A two-time New York Foundation for the Arts Fellow, Glave's early short story, "The Final Inning", originally published in The Kenyon Review, won an O. Henry Award in 1997 while Glave was a graduate student at Brown University. With this award, Glave became the second and only gay African American writer, after James Baldwin, to have won an O. Henry Award.[3] "The Final Inning" appears in Glave's first fiction collection, Whose Song? and Other Stories, published by City Lights in 2000. Glave's essay collection Words to Our Now: Imagination and Dissent followed Whose Song? in 2005, and won a Lambda Literary Award in 2006.[4] Glave earned a second Lambda Literary Award in 2009 for his groundbreaking anthology, Our Caribbean: A Gathering of Lesbian and Gay Writing from the Antilles (Duke University Press, 2008). The Torturer's Wife, published by City Lights in 2008, was shortlisted and named a finalist for the Dayton Literary Peace Prize, the Stonewall Book Award, the William Saroyan International Prize for Writing, and the Lambda Literary Award.

Glave has also earned a Fine Arts Work Center in Provincetown Fellowship (1995–96) and a Fulbright Fellowship to Jamaica (1998–99).[5][6] While in Jamaica that year, he worked on issues of social justice and helped found the Jamaica Forum for Lesbians, All-Sexuals, and Gays (J-FLAG). In 2008, he was invited to MIT to teach as the Martin Luther King Jr. Visiting Professor in the Program in Writing and Humanistic Studies. In 2009 he was named an Out Magazine "100" honoree. He has been a visiting fellow at Clare Hall, University of Cambridge (2012–13), and Leverhulme Trust Visiting Professor in the Department of Hispanic Studies at the University of Warwick (2014–15).

Publications

[edit]
  • Glave, Thomas (2000). Whose song? and other stories. San Francisco: City Lights Publishers.
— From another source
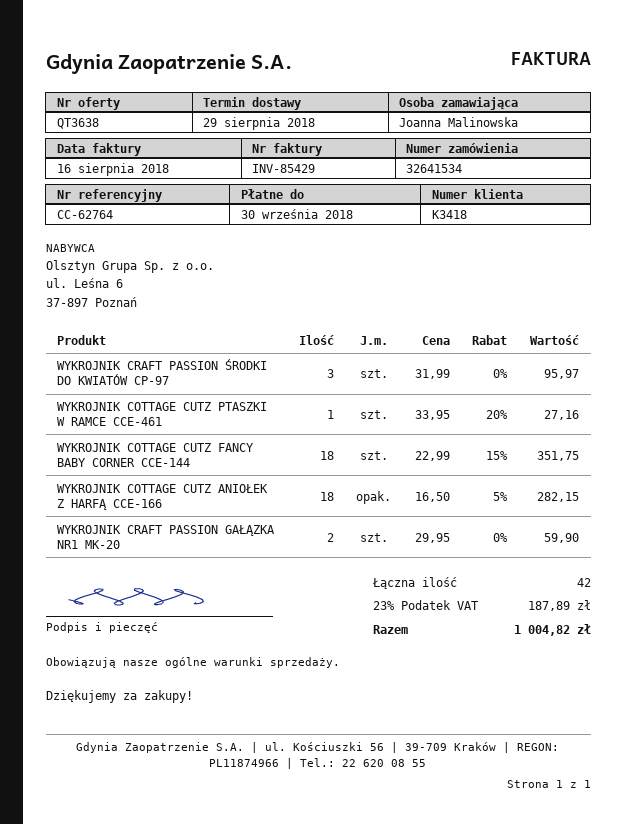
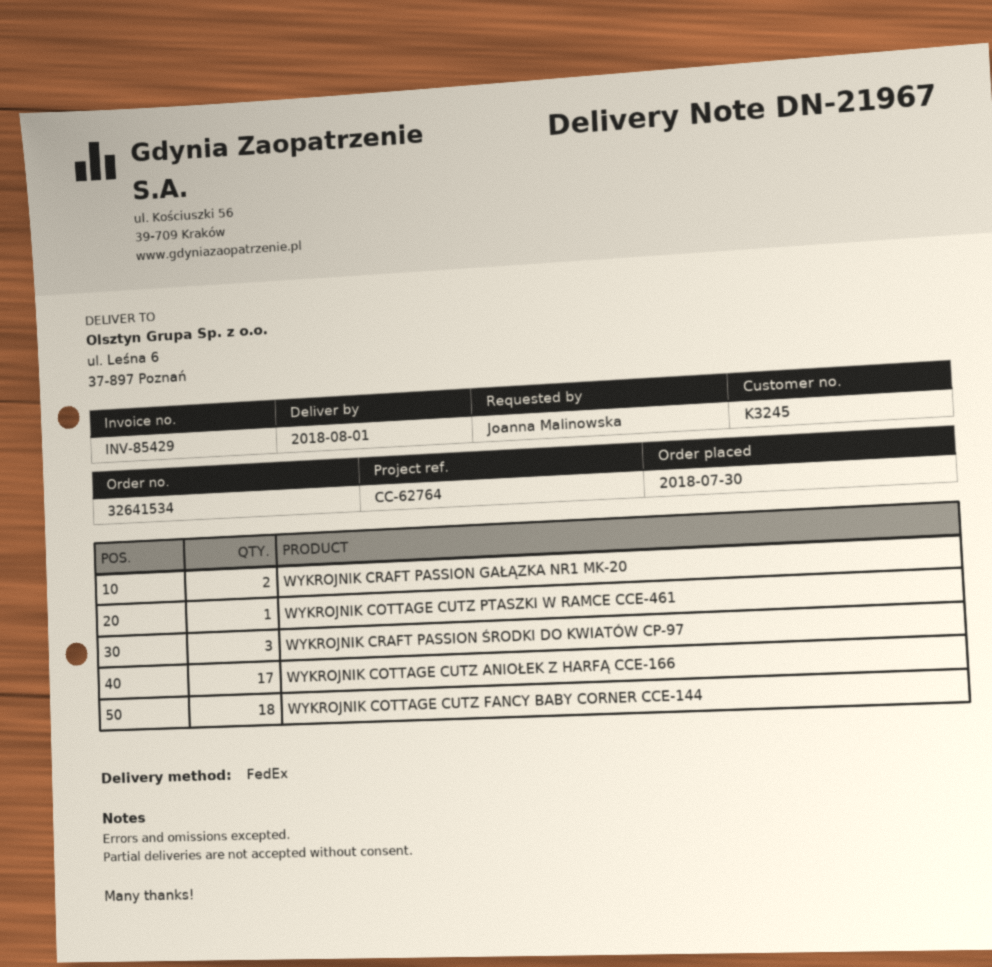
delivery date: 2018-08-29 -> 2018-08-01
customer number: K3418 -> K3245
WYKROJNIK COTTAGE CUTZ ANIOŁEK Z HARFĄ CCE-166: 18 -> 17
ISBN 978-0-87286-375-0.
  • Glave, Thomas (2005). Words to Our Now: Imagination and Dissent. University of Minnesota Press. ISBN 978-0-8166-4679-1.
  • Glave, Thomas, ed. (2008). Our Caribbean: A Gathering of Lesbian and Gay Writing from the Antilles. Duke University Press Books. ISBN 978-0-8223-4226-7.
  • Glave, Thomas (2013). Among the Bloodpeople: Politics and Flesh. New York: Akashic Books. ISBN 978-1-61775-170-7 – via Internet Archive.
  • Glave, Thomas (2013). The Torturer's Wife. City Lights Publishers. ISBN 978-0-87286-640-9 – via Internet Archive.

References

[edit]
  1. ^ "Thomas Glave", Binghamton University English Department
  2. ^ "Words to Our Now".
  3. ^ Gibbs, Kate (January 31, 2003), "February Literary Events", The Washington Post, retrieved November 21, 2008
  4. ^ Lambda Literary Awards Winners for 2005 Archived September 27, 2007, at the Wayback Machine
  5. ^ FAWC-Admin (January 9, 2014). "All Fellows". FINE ARTS WORK CENTER in Provincetown. Retrieved January 15, 2021.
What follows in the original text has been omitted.